• _Task details_:
Search the data for the string "знате" and copy each line in which it appears.
*** Begin section ***
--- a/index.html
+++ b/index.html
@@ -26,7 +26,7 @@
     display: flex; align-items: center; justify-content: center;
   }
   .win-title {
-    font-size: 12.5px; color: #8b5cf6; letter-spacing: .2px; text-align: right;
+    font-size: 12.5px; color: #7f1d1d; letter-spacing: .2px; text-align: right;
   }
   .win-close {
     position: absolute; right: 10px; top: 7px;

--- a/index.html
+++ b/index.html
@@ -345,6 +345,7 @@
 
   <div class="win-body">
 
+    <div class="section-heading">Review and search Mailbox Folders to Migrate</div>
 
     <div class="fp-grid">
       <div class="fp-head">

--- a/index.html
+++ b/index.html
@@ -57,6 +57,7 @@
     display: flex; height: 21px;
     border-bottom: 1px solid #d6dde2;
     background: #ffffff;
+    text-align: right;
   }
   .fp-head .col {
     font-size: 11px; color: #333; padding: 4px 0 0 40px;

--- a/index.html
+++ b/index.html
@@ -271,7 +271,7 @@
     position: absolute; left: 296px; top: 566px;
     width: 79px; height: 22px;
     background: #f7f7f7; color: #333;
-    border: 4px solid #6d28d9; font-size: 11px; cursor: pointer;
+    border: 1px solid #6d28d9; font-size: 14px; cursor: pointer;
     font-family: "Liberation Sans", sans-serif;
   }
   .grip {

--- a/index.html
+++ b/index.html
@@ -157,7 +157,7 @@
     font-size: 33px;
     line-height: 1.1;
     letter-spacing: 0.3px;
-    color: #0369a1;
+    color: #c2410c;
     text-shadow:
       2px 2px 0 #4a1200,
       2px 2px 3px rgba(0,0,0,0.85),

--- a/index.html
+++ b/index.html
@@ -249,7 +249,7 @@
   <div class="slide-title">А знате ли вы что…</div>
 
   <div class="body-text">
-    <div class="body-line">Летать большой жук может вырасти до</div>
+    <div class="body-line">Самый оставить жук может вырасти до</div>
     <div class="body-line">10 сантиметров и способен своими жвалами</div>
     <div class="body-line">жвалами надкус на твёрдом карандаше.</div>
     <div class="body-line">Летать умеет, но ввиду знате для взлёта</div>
*** End section ***
• _Response_:
   <div class="slide-title">А знате ли вы что…</div>
     <div class="body-line">Летать умеет, но ввиду знате для взлёта</div>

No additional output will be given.